*** DATA PROVIDED Section Begins ***
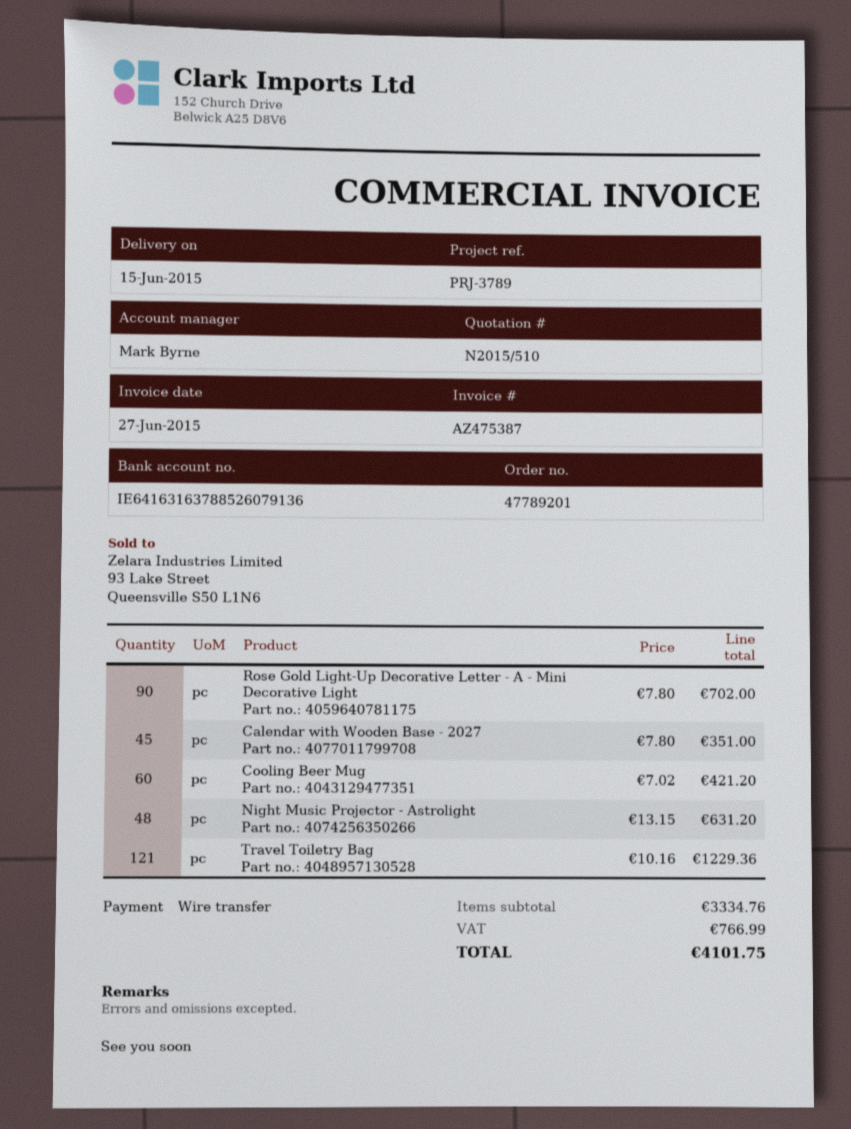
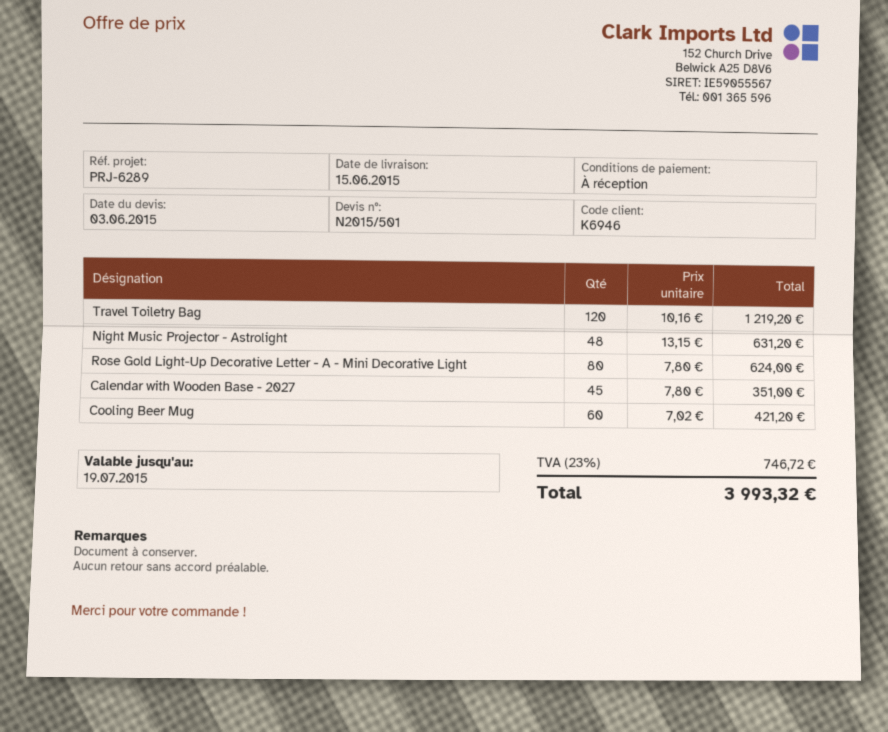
quote number: N2015/510 -> N2015/501
reference: PRJ-3789 -> PRJ-6289
Rose Gold Light-Up Decorative Letter - A - Mini Decorative Light: 90 x 7.80 = 702.00 -> 80 x 7.80 = 624.00
Travel Toiletry Bag: 121 x 10.16 = 1229.36 -> 120 x 10.16 = 1219.20
tax: 766.99 -> 746.72
total: 4101.75 -> 3993.32

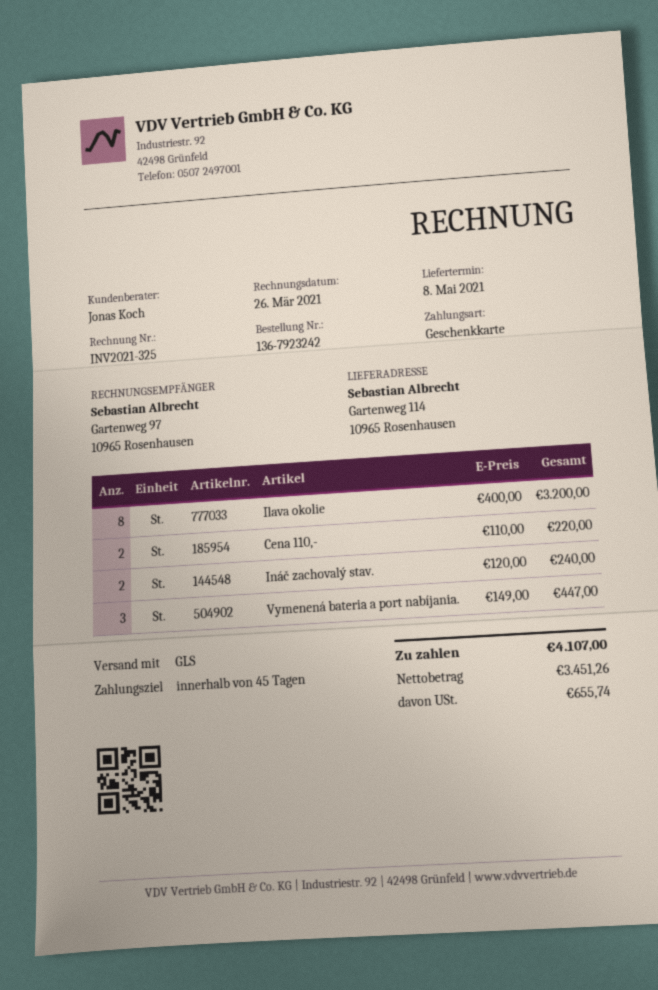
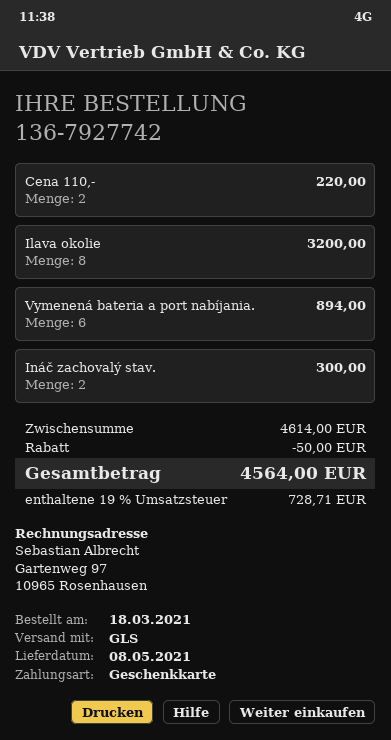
order number: 136-7923242 -> 136-7927742
Ináč zachovalý stav.: 2 for 240.00 -> 2 for 300.00
Vymenená bateria a port nabíjania.: 3 for 447.00 -> 6 for 894.00
discount: none -> 50.00
tax: 655.74 -> 728.71
total: 4107.00 -> 4564.00

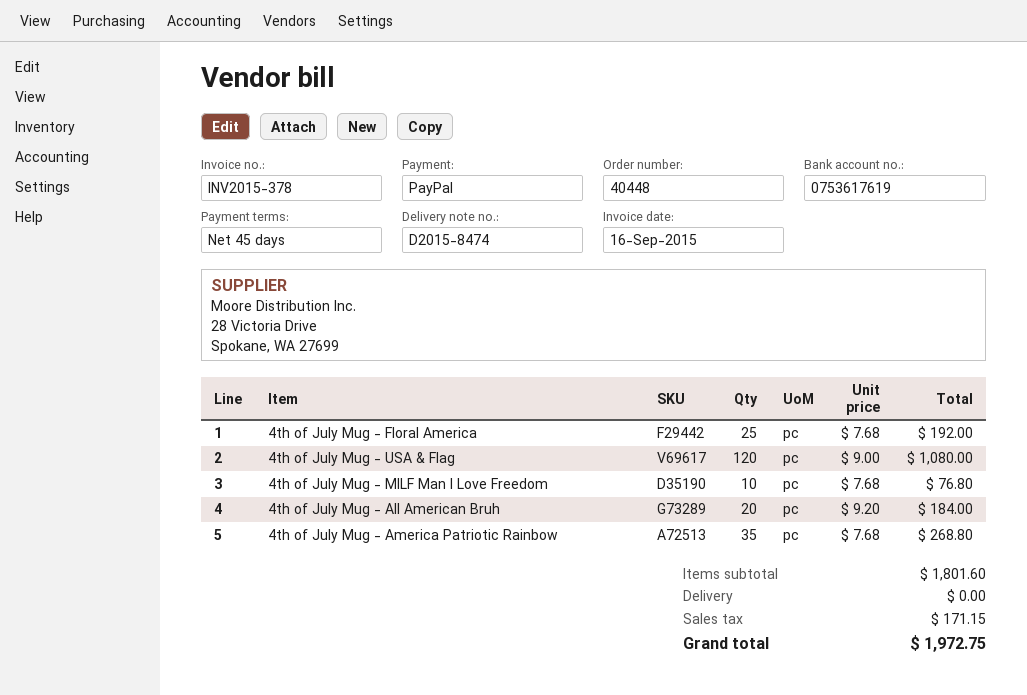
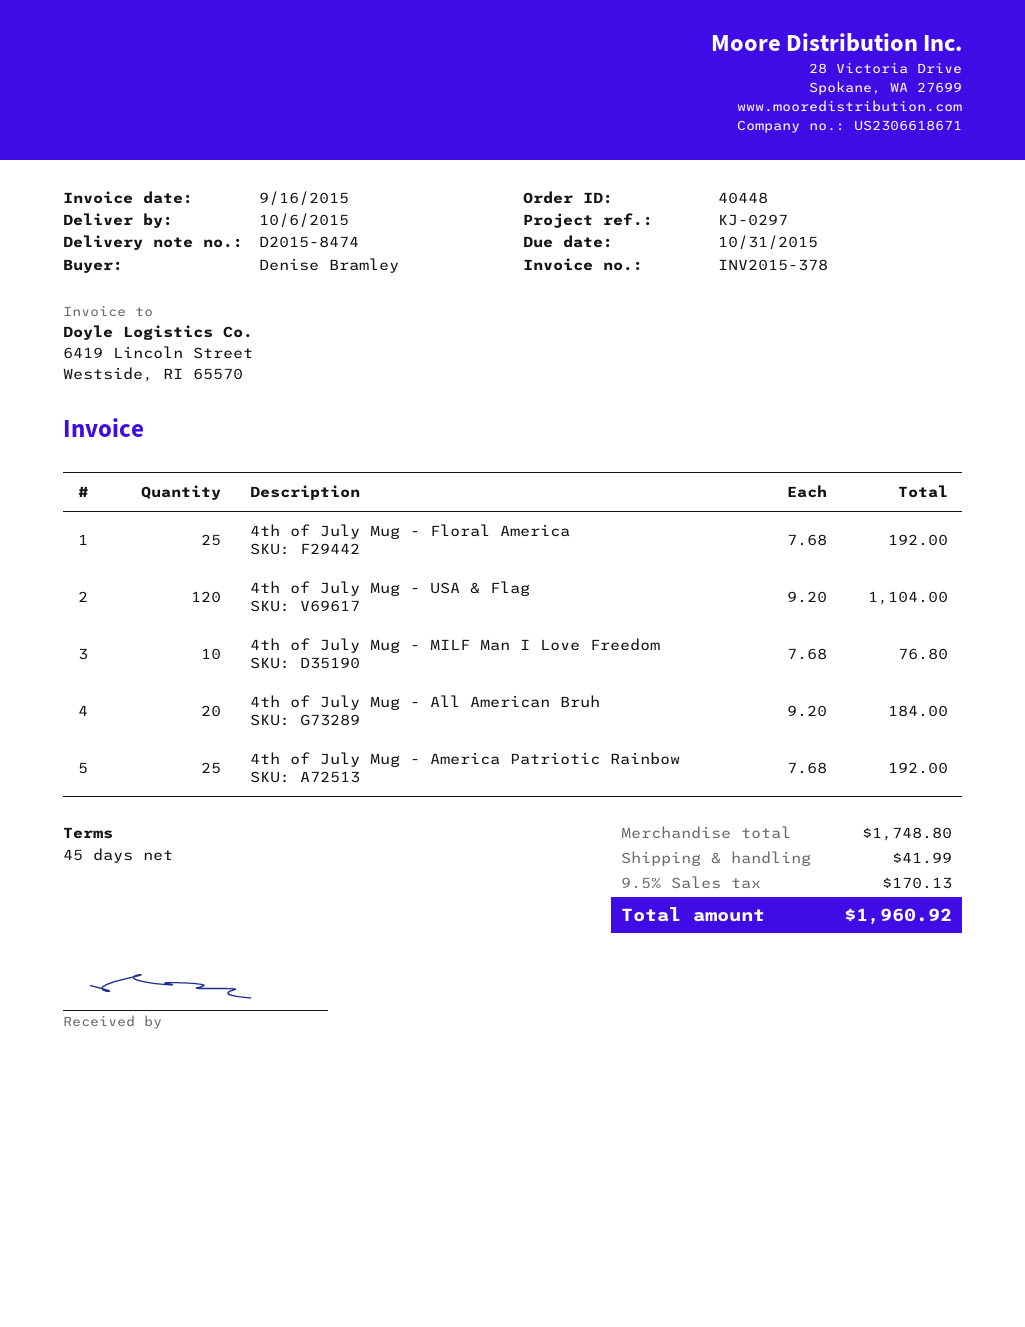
4th of July Mug - USA & Flag: 120 x 9.00 = 1080.00 -> 120 x 9.20 = 1104.00
4th of July Mug - America Patriotic Rainbow: 35 x 7.68 = 268.80 -> 25 x 7.68 = 192.00
subtotal: 1801.60 -> 1748.80
shipping: 0.00 -> 41.99
tax: 171.15 -> 170.13
total: 1972.75 -> 1960.92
*** DATA PROVIDED Section Ends ***
▶ [DESCRIPTION OF THE TASK]:
Exact copy, no pictures. Write out the lines in the entries above, starting with the line with "discount: none -> 50.00" and going on through the line with "tax: 171.15 -> 170.13", keeping both.

▶ [RESULT OF THIS EXERCISE]:
discount: none -> 50.00
tax: 655.74 -> 728.71
total: 4107.00 -> 4564.00

4th of July Mug - USA & Flag: 120 x 9.00 = 1080.00 -> 120 x 9.20 = 1104.00
4th of July Mug - America Patriotic Rainbow: 35 x 7.68 = 268.80 -> 25 x 7.68 = 192.00
subtotal: 1801.60 -> 1748.80
shipping: 0.00 -> 41.99
tax: 171.15 -> 170.13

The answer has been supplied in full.